Chers lecteurs du cycle du Voleur de la Reine, prenez tous vos acquis suite à la lecture des deux premiers tomes et jetez-les à la poubelle. Voilà.
Pour autant, ne fuyez surtout pas ce succulent troisième tome de ce cycle ô combien merveilleux ! Le Roi d’Attolie prouve, une fois de plus, tout le talent de l’autrice. Là où nous avions une forme de roman d’aventure dans le premier puis une joute d’intrigues politique dans le second… Ce troisième tome vire complètement de bord puis qu’il ne s’y passe pratiquement… rien. Alors que nous avions laissé la poudrière de ce Monde imaginaire au bord de l’explosion, n’attendez pas de ce troisième tome que les fils de l’intrigue avancent, si ce n’est un petit paragraphe sur les près de 300 pages.
Est-ce que la lecture est ennuyante pour autant ? Pas le moins du monde. Le Roi d’Attolie se dévore du premier jusqu’au dernier mot. Pourquoi ? Parce que l’autrice est une merveilleuse écrivaine qui continue de jouer de sa force principale, à savoir la maîtrise des dialogues entre les différents personnages. Comme à chaque tome, Megan Whalen Turnur nous offre un nouveau personnage – en l’occurrence Costis ici – dont la construction et l’évolution bluffe le lecteur tant celui-ci se révèle être au service du roman et de « l’intrigue » propre à ce tome.
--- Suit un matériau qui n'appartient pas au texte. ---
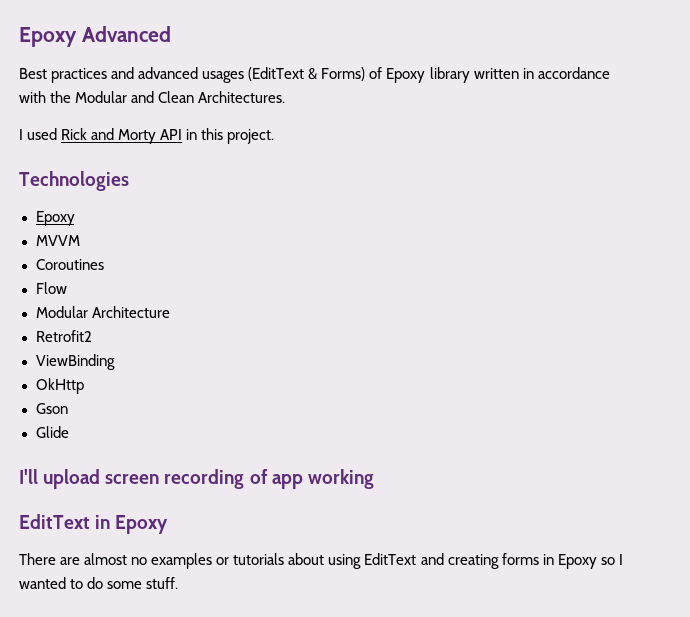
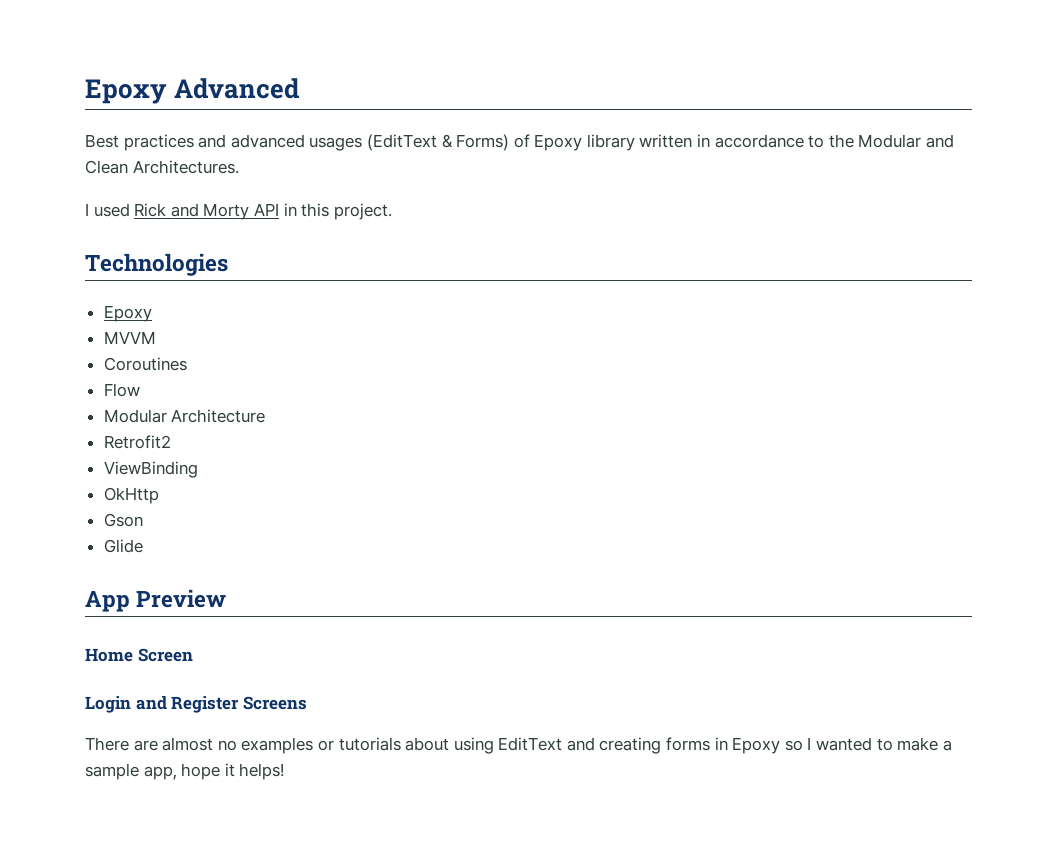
- Best practices and advanced usages (EditText & Forms) of Epoxy library written in accordance with the Modular and Clean Architectures.
+ Best practices and advanced usages (EditText & Forms) of Epoxy library written in accordance to the Modular and Clean Architectures.
- I'll upload screen recording of app working
- EditText in Epoxy
+ App Preview
+ Home Screen
+ Login and Register Screens
- There are almost no examples or tutorials about using EditText and creating forms in Epoxy so I wanted to do some stuff.
+ There are almost no examples or tutorials about using EditText and creating forms in Epoxy so I wanted to make a sample app, hope it helps!

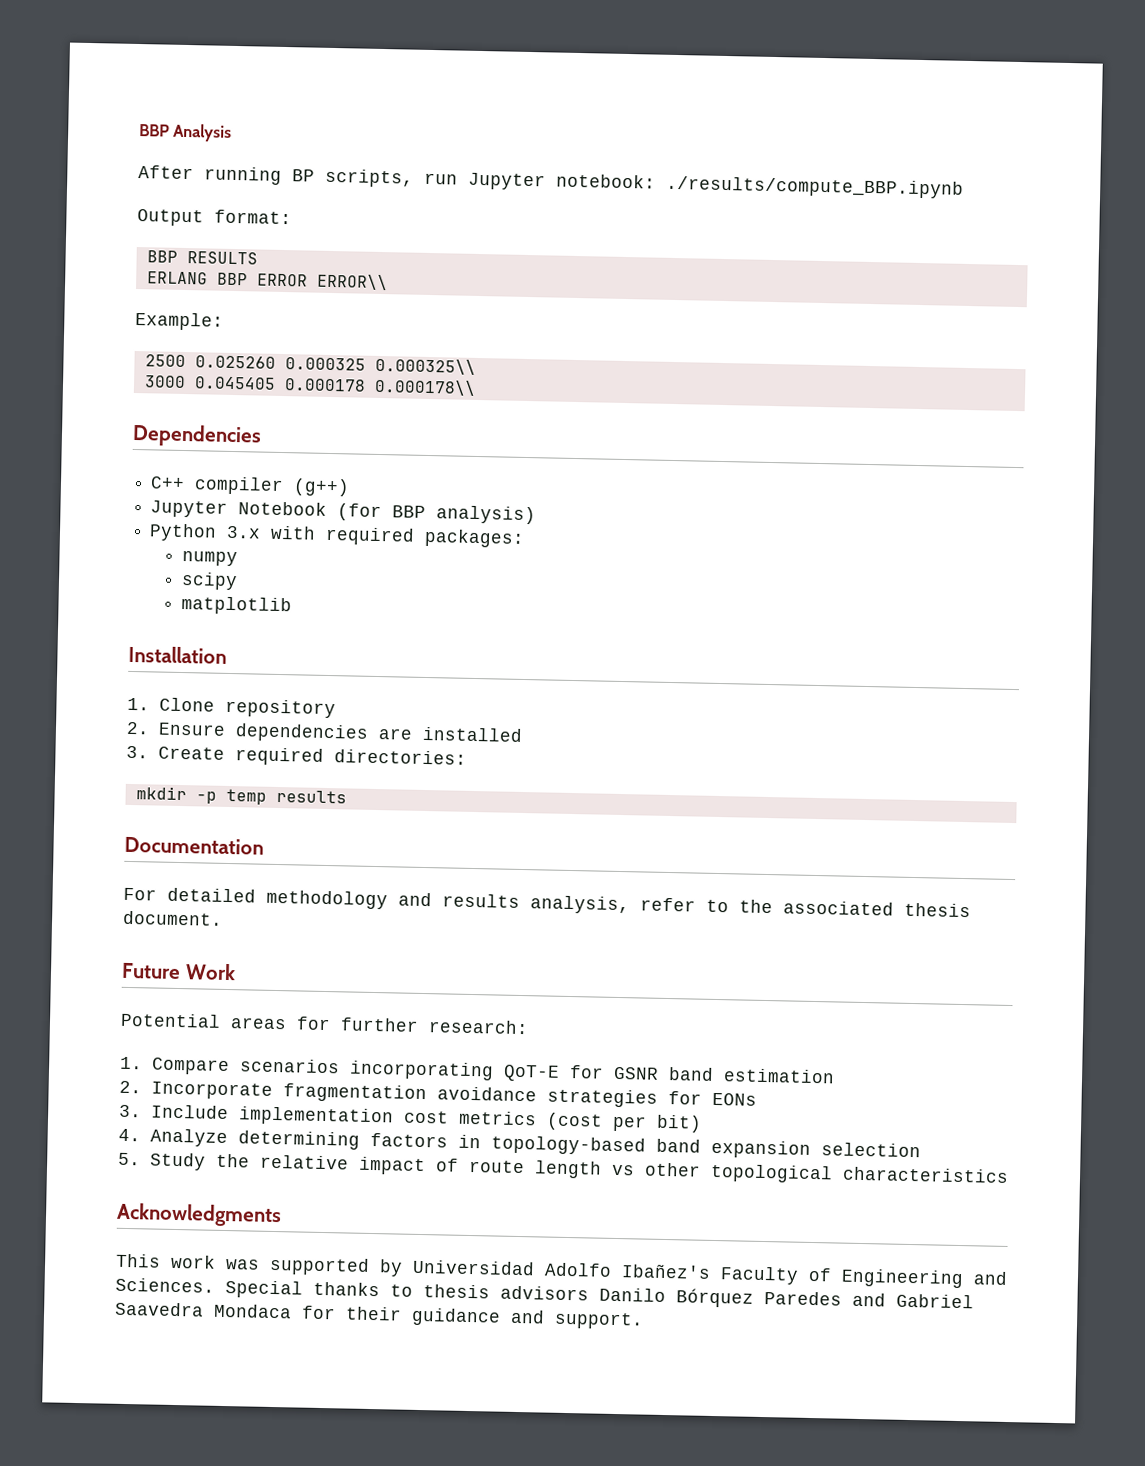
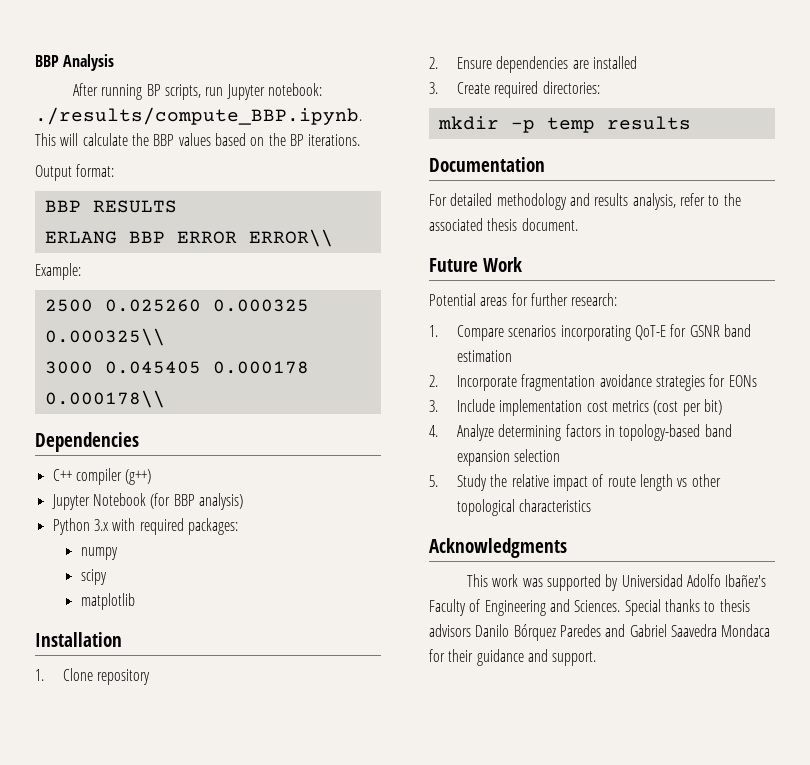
- After running BP scripts, run Jupyter notebook: ./results/compute_BBP.ipynb
+ After running BP scripts, run Jupyter notebook: ./results/compute_BBP.ipynb. This will calculate the BBP values based on the BP iterations.

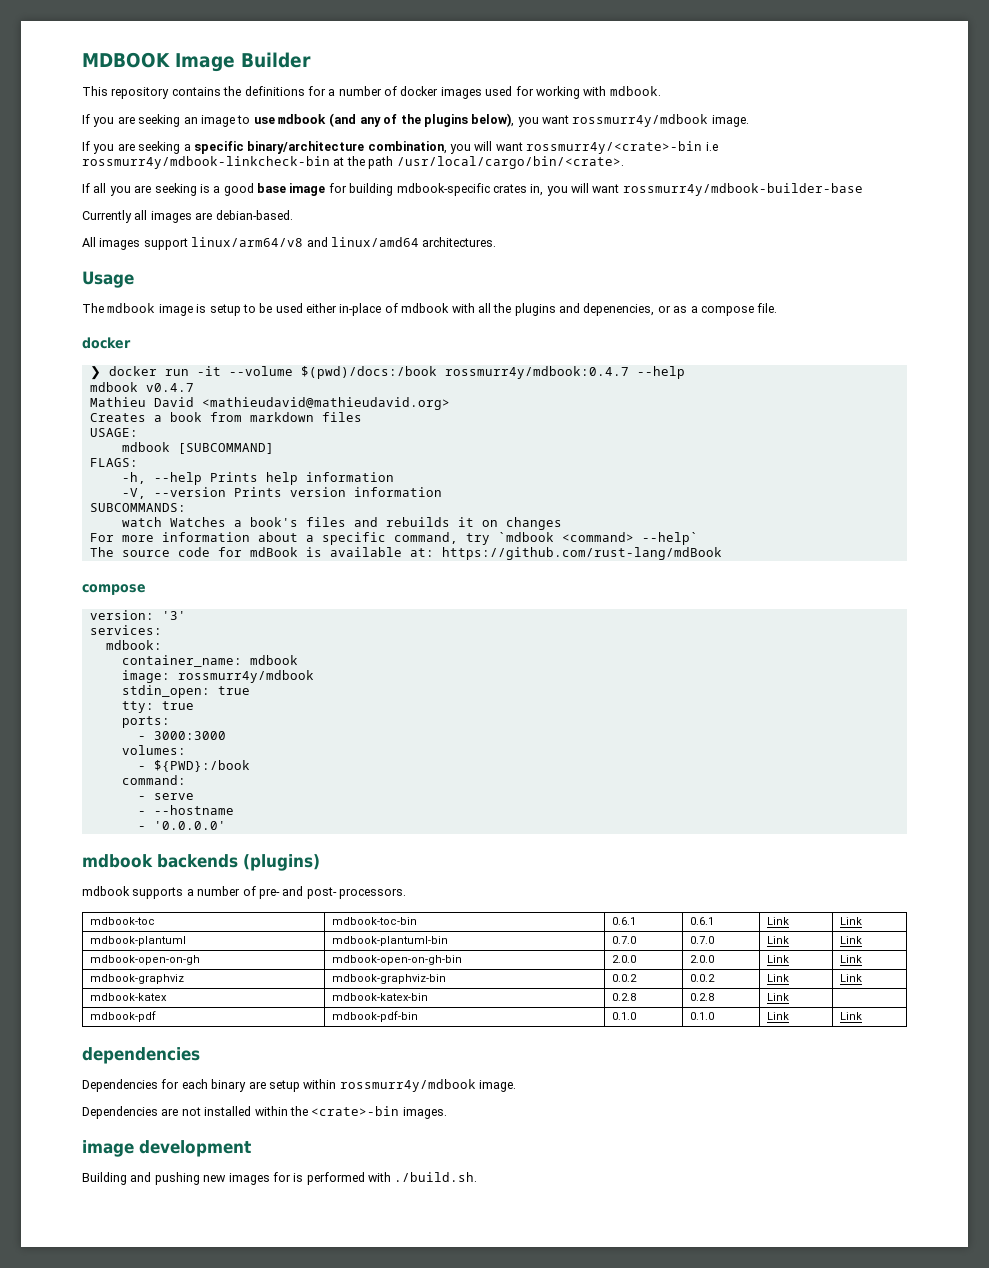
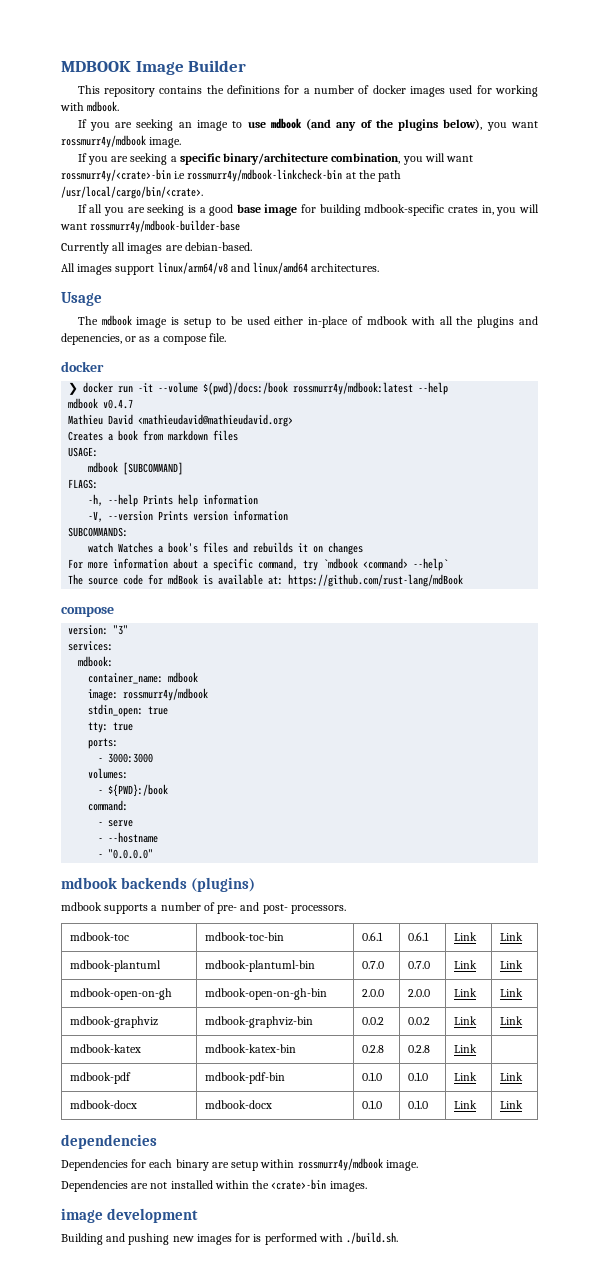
- ❯ docker run -it --volume $(pwd)/docs:/book rossmurr4y/mdbook:0.4.7 --help
+ ❯ docker run -it --volume $(pwd)/docs:/book rossmurr4y/mdbook:latest --help
- version: '3'
+ version: "3"
- - '0.0.0.0'
+ - "0.0.0.0"
+ mdbook-docx | mdbook-docx | 0.1.0 | 0.1.0 | Link | Link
Costis, garde de la Reine, voit son destin chamboulé lorsque Gen – fraîchement couronné – décide de le prendre en tant que « garde exclusif ». A travers le regard de ce soldat, nous vivons sa propre incomprehension face à ce « roi » qui n’en est pas vraiment un et qui ne semble pas trouver sa place.
Le Roi d’Attolie est un huis-clos quasiment total dans un château. Les membres de la Cour, les suiveurs, les servantes et les gardes se côtoient et se tournent autour avec l’unique « but » de comprendre ce qu’est en train de devenir leur Royaume. On virevolte avec eux autour de la relation entre la Reine et ce nouveau Roi. Une relation qui se « cache », qui ne dit rien mais qui pèse sur tout le monde. Ce tome regorge de faux-semblants, de non-dits dans les dialogues qui en font toute sa saveur pour répondre à l’enjeu majeur de ce tome : Eugénidès, voleur d’Eddis ou Roi d’Attolie ?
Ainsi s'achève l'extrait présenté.